Down to the last line below, repeat the entries word for word and drop the pictures.
-- Opening Marker --
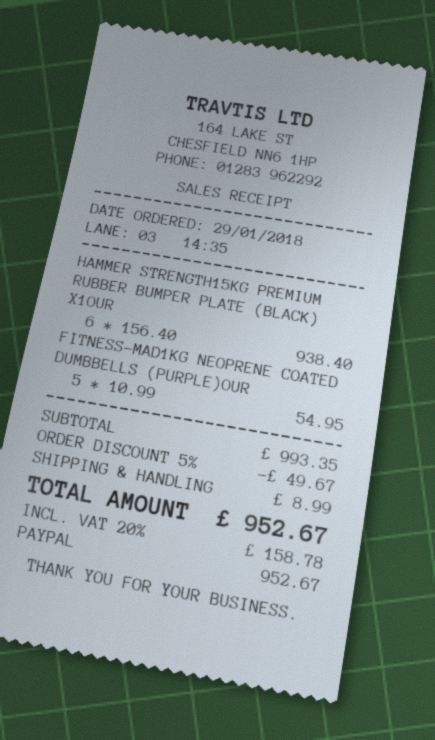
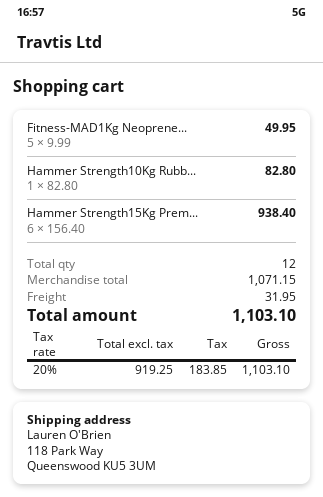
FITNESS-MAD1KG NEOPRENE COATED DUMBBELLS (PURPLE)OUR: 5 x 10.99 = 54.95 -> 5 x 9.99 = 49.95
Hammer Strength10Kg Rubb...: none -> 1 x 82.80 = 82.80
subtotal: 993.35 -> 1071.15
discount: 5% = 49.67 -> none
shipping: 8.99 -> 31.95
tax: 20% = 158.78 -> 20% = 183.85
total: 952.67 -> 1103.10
-- Closing Marker --
RESPONSE TO THIS EXERCISE
FITNESS-MAD1KG NEOPRENE COATED DUMBBELLS (PURPLE)OUR: 5 x 10.99 = 54.95 -> 5 x 9.99 = 49.95
Hammer Strength10Kg Rubb...: none -> 1 x 82.80 = 82.80
subtotal: 993.35 -> 1071.15
discount: 5% = 49.67 -> none
shipping: 8.99 -> 31.95
tax: 20% = 158.78 -> 20% = 183.85
total: 952.67 -> 1103.10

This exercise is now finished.